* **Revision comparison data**
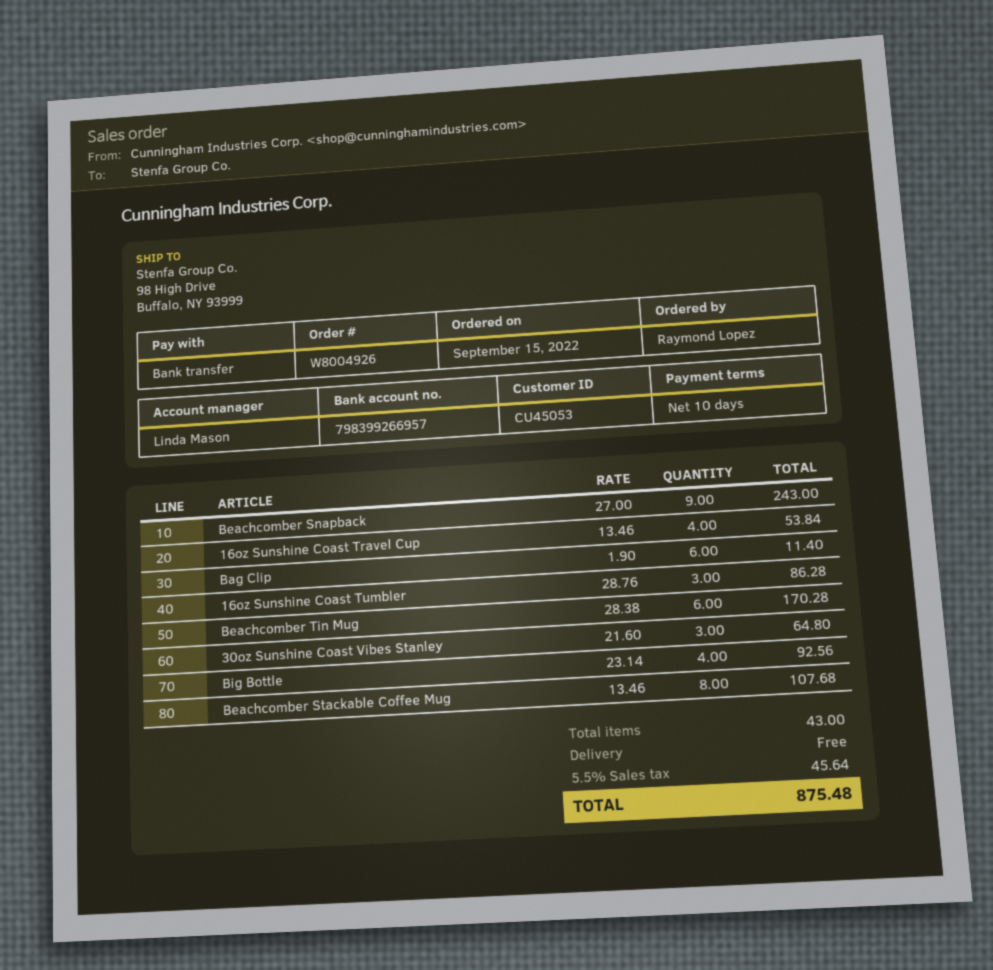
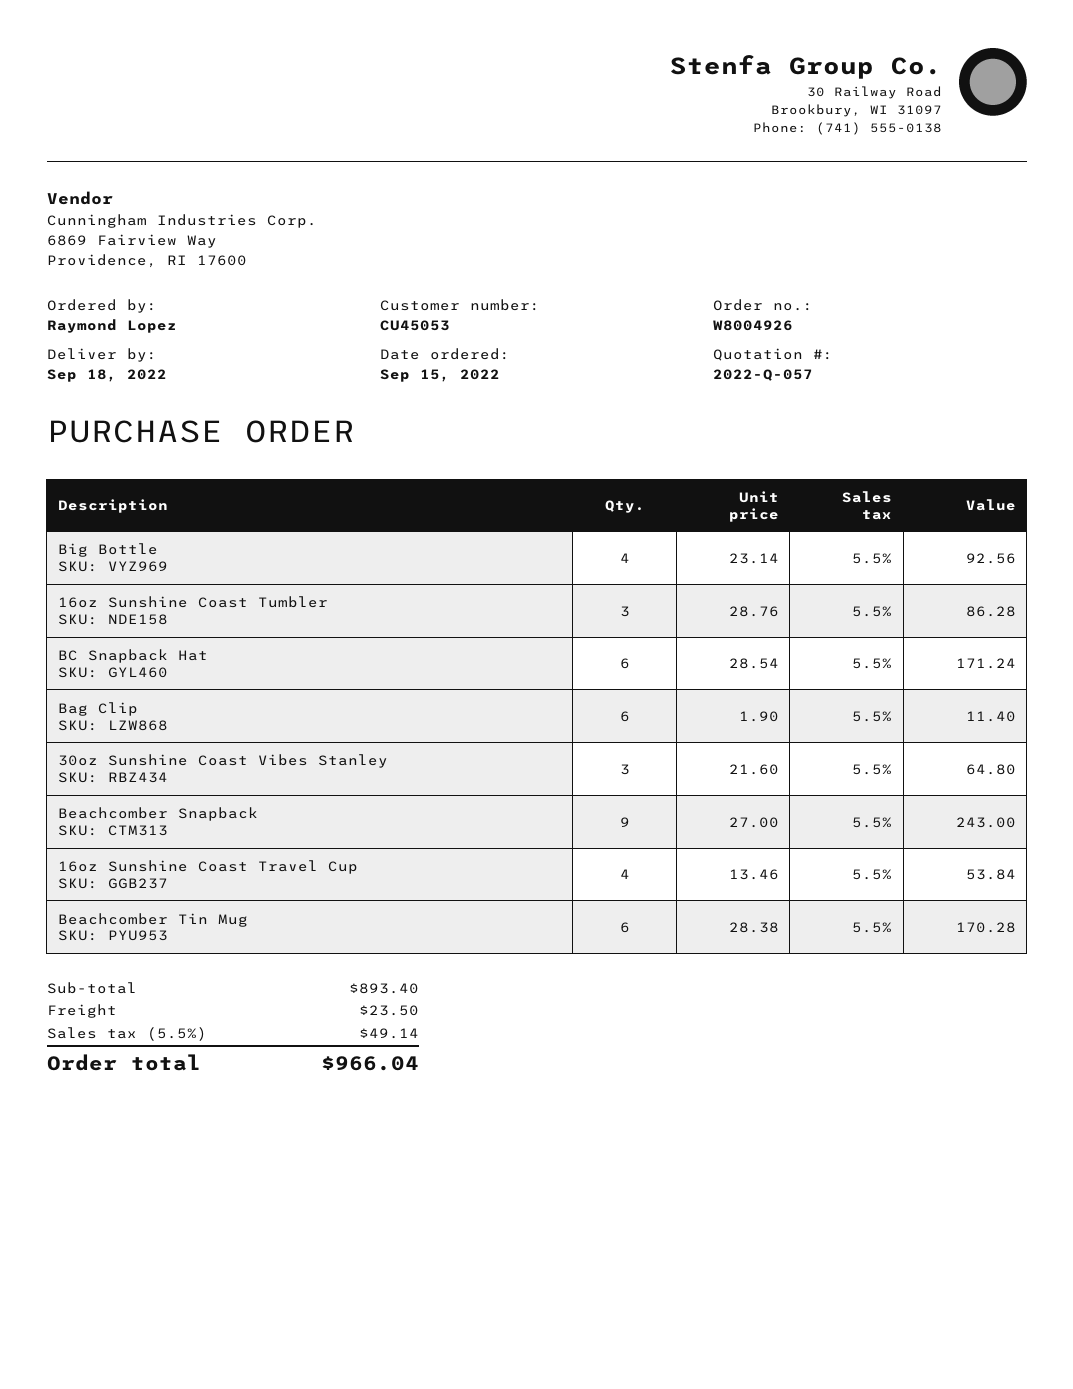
Beachcomber Stackable Coffee Mug: 8 x 13.46 = 107.68 -> none
BC Snapback Hat: none -> 6 x 28.54 = 171.24
shipping: 0.00 -> 23.50
tax: 5.5% = 45.64 -> 5.5% = 49.14
total: 875.48 -> 966.04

* **WORK INSTRUCTION**
Would you show every line in the data above that contains the string "none"?

* **RESPONSE**
Beachcomber Stackable Coffee Mug: 8 x 13.46 = 107.68 -> none
BC Snapback Hat: none -> 6 x 28.54 = 171.24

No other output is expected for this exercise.